The configuration file is a tsv with the following columns:
- d: input dimension
- M: width of teacher network
- noise: standard deviation of the Gaussian noise
- act: activation function of teacher network, must be one of 'relu' or 'sign'
- N: number of samples to generate for each teacher network
- hidden-layers: number of hidden layers in the fitting network
- fitting-width: the width of the fitting network
- patience: the patience for early stopping
- patience-tol: the relative tolerance for early stopping; if the best validation loss does not decrease by patience-tol in patience epochs, training is stopped.
- batch-size: the batch size used in training
- lr: learning rate; set to 0 for automatic learning rate tuning
- reduce-lr: set to 'T' to reduce learning rate on plateau
- dropout: set to 0 for the experiments in the paper
- weight-decay: set to 0 for the experiments in the paper
- trials: number of times to fit a teacher network; the best among different trials is used for final evaluation; always set to 1 for the experiments in the paper
- count: number of experiments to run for the given configuration
- epochs: hard cap on number of epochs to train; set to 1500
- comment: any comment

"""

import pandas as pd
import sys
import time
import logging
import generate as generate
from fitting import *


def main():
    logging.basicConfig(
        level=logging.INFO,
        stream=sys.stderr,
        format='[%(asctime)s] {%(filename)s:%(lineno)d} %(levelname)s - %(message)s',
    )
    import argparse
    parser = argparse.ArgumentParser(
        formatter_class=argparse.ArgumentDefaultsHelpFormatter,
    )
    parser.add_argument(
        "--val-ratio", type=float, default=0.2, help="Validation Ratio")
    parser.add_argument(
        "--N-test", type=int, default=102400, help="Number of Test Samples")
    parser.add_argument(
        "--file", type=str, required=True, help="Config File")

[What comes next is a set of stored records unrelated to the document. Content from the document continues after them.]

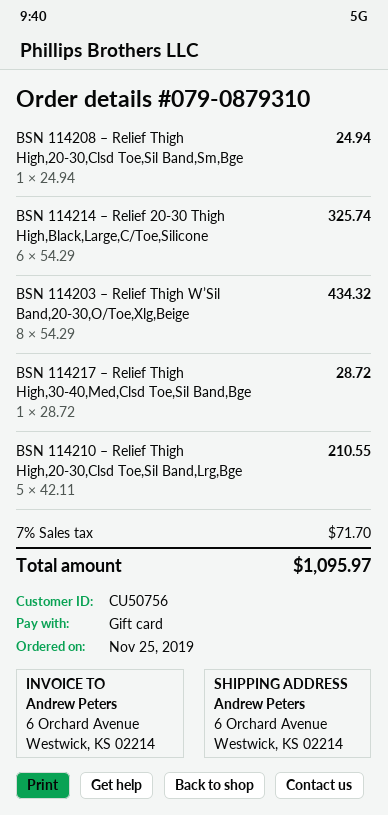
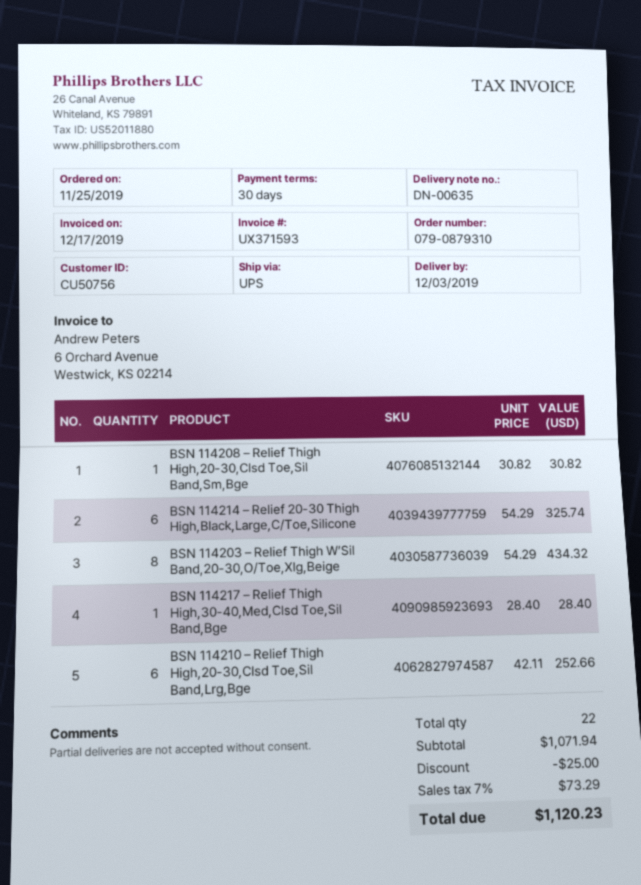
BSN 114208 – Relief Thigh High,20-30,Clsd Toe,Sil Band,Sm,Bge: 1 x 24.94 = 24.94 -> 1 x 30.82 = 30.82
BSN 114217 – Relief Thigh High,30-40,Med,Clsd Toe,Sil Band,Bge: 1 x 28.72 = 28.72 -> 1 x 28.40 = 28.40
BSN 114210 – Relief Thigh High,20-30,Clsd Toe,Sil Band,Lrg,Bge: 5 x 42.11 = 210.55 -> 6 x 42.11 = 252.66
discount: none -> 25.00
tax: 7% = 71.70 -> 7% = 73.29
total: 1095.97 -> 1120.23

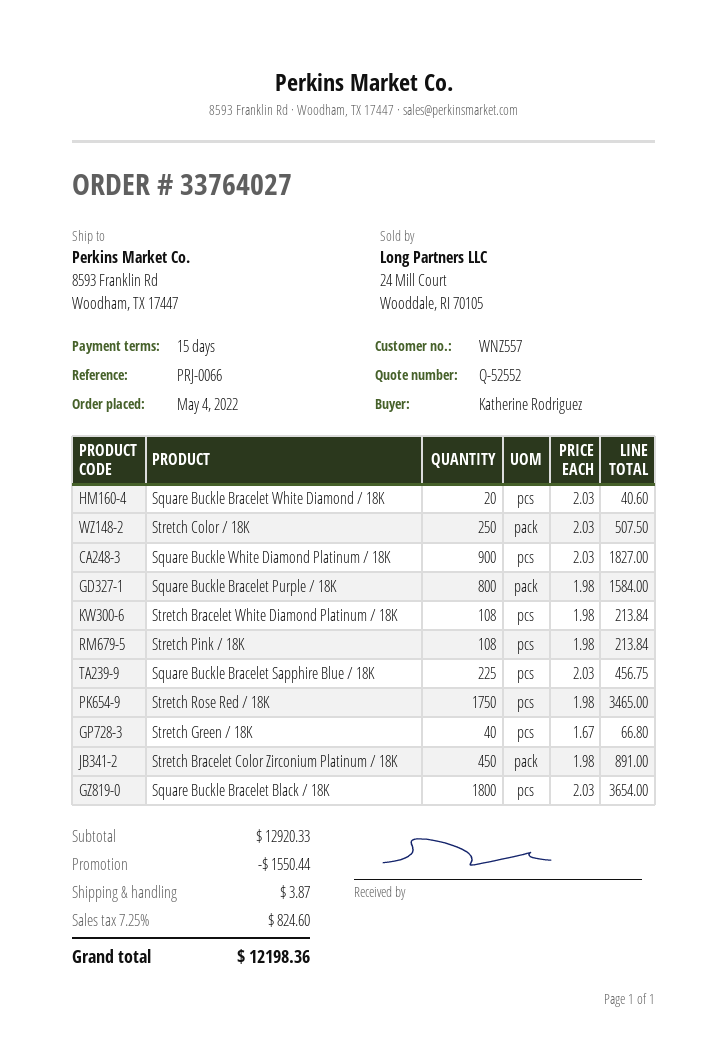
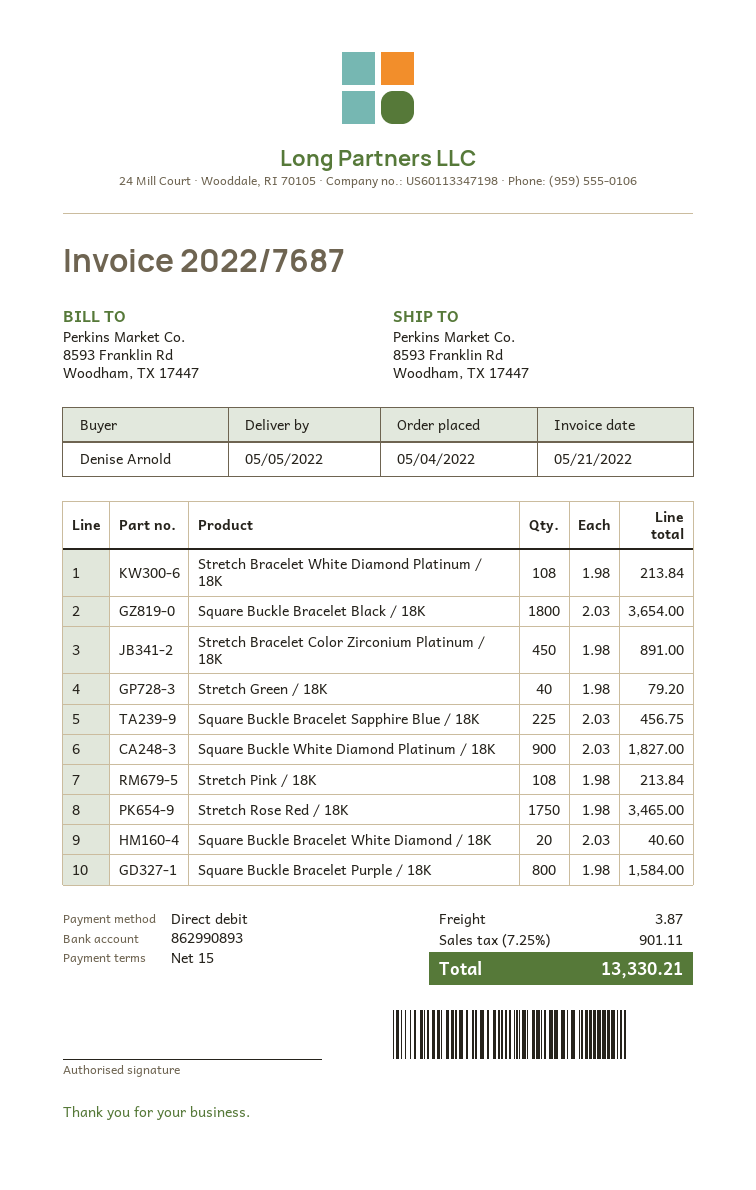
ordered by: Katherine Rodriguez -> Denise Arnold
Stretch Color / 18K: 250 x 2.03 = 507.50 -> none
Stretch Green / 18K: 40 x 1.67 = 66.80 -> 40 x 1.98 = 79.20
discount: 1550.44 -> none
tax: 7.25% = 824.60 -> 7.25% = 901.11
total: 12198.36 -> 13330.21

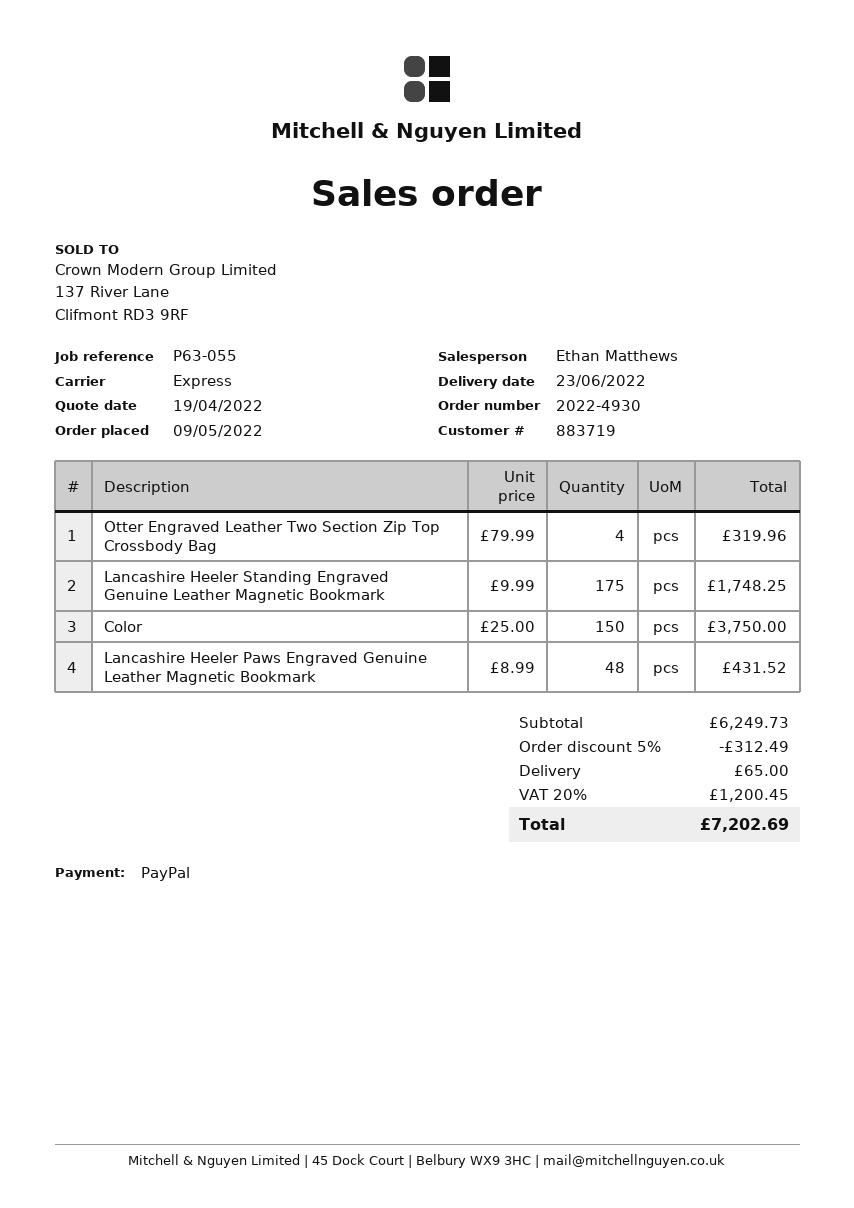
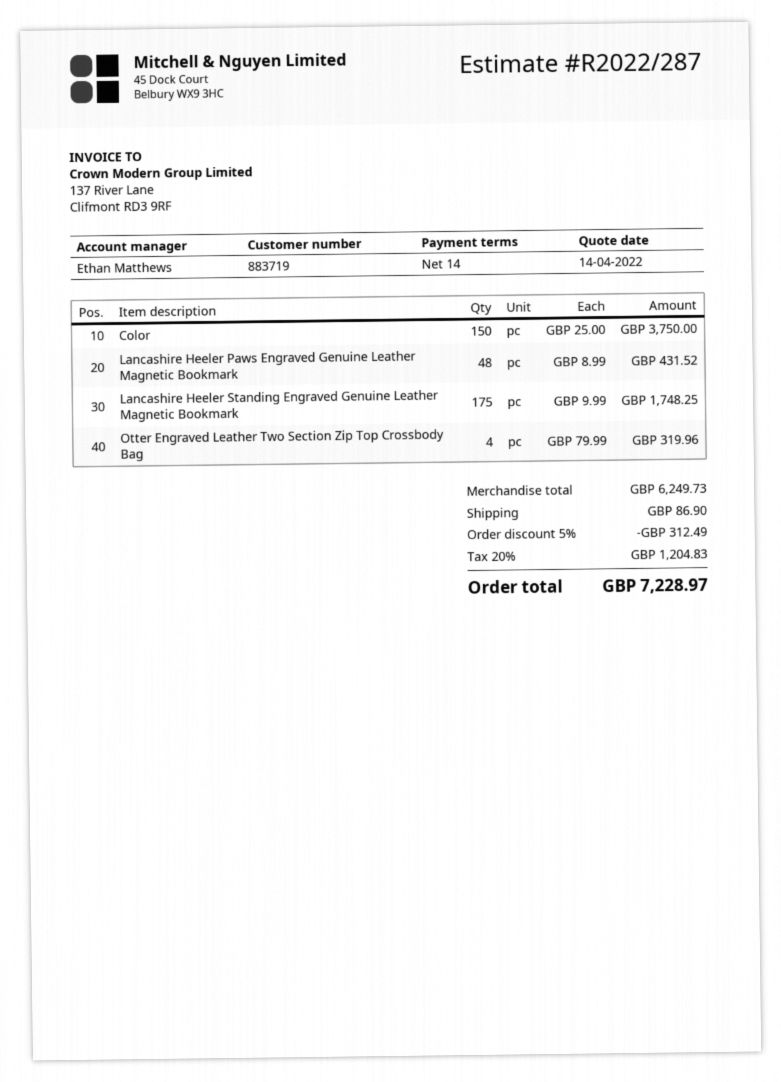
quote date: 2022-04-19 -> 2022-04-14
shipping: 65.00 -> 86.90
tax: 20% = 1200.45 -> 20% = 1204.83
total: 7202.69 -> 7228.97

    args = parser.parse_args()

    train_file(args)


def train_file(args):
    config = pd.read_csv(
        args.file, sep="\t",
    )
    for _, row in config.iterrows():
        for _ in range(row["count"]):
            (thetan, an, bn) = generate.generate_single_layer(
                row["M"], row["d"], 1)
            (X, Y_noiseless) = generate.generate_single_data(
                row["N"], an, bn, thetan, row["act"])
            Y = generate.add_noise(Y_noiseless, row["noise"])
            start_time = time.time()
            logging.info("Start")
            logging.info(
                f"{row['d']}\t{row['M']}\t{row['N']}\t{row['noise']}"
                f"\t{row['act']}\t{row['dropout']}"
                f"\t{row['fitting-width']}\t{row['hidden-layers']}\t{row['trials']}"
                f"\t{row['weight-decay']}\t{row['lr']}\t{row['batch-size']}"
                f"\t{row['patience']}\t{row['patience-tol']}\t{row['epochs']}"
                f"\t{row['reduce-lr']}",
            )
            best_model = None
            best_vloss = np.inf
            total_num_queries = 0
            for _ in range(row["trials"]):
                (model, epoch_number, vloss, train_loss, num_queries) = train_one_model(
                    [row["fitting-width"]] * row["hidden-layers"], X[0], Y[0],
                    val_ratio=args.val_ratio,
                    lr=row["lr"],
                    weight_decay=row["weight-decay"],
                    dropout=row["dropout"],
                    batch_size=row["batch-size"],
                    patience=row["patience"],
                    patience_tol=row["patience-tol"],
                    epochs=row["epochs"],
                    reduceLROnPlateau=None if row["reduce-lr"] != 'T' else True,
                    verbose=False,
                )
                total_num_queries += num_queries
                if vloss < best_vloss:
                    best_vloss = vloss
                    best_model = model
                    best_model.eval()
                    (X_test, Y_test) = generate.generate_single_data(
                        args.N_test, an, bn, thetan, row["act"])
                    predicted = best_model(
                        torch.Tensor(X_test)).detach().numpy()
                    kl_divergence = generate.kl_divergence(
                        Y_test.reshape(-1), predicted.reshape(-1), row["noise"])
            best_model.eval()
            (X_test, Y_test) = generate.generate_single_data(
                args.N_test, an, bn, thetan, row["act"])
            predicted = best_model(torch.Tensor(X_test)).detach().numpy()
            kl_divergence = generate.kl_divergence(
                Y_test.reshape(-1), predicted.reshape(-1), row["noise"])
            print(
                f"{row['d']}\t{row['M']}\t{row['N']}\t{row['noise']}\t{row['act']}"
                f"\t{kl_divergence}\t{row['hidden-layers']}"
                f"\t{row['fitting-width']}\t{row['trials']}\t{row['dropout']}"
                f"\t{row['weight-decay']}\t{row['lr']}\t{row['batch-size']}"
                f"\t{row['patience']}\t{row['patience-tol']}\t{row['epochs']}"
                f"\t{epoch_number}\t{total_num_queries}"
                f"\t{row['reduce-lr']}",
                flush=True)
            end_time = time.time()
            logging.info(f"Finish: {end_time - start_time}")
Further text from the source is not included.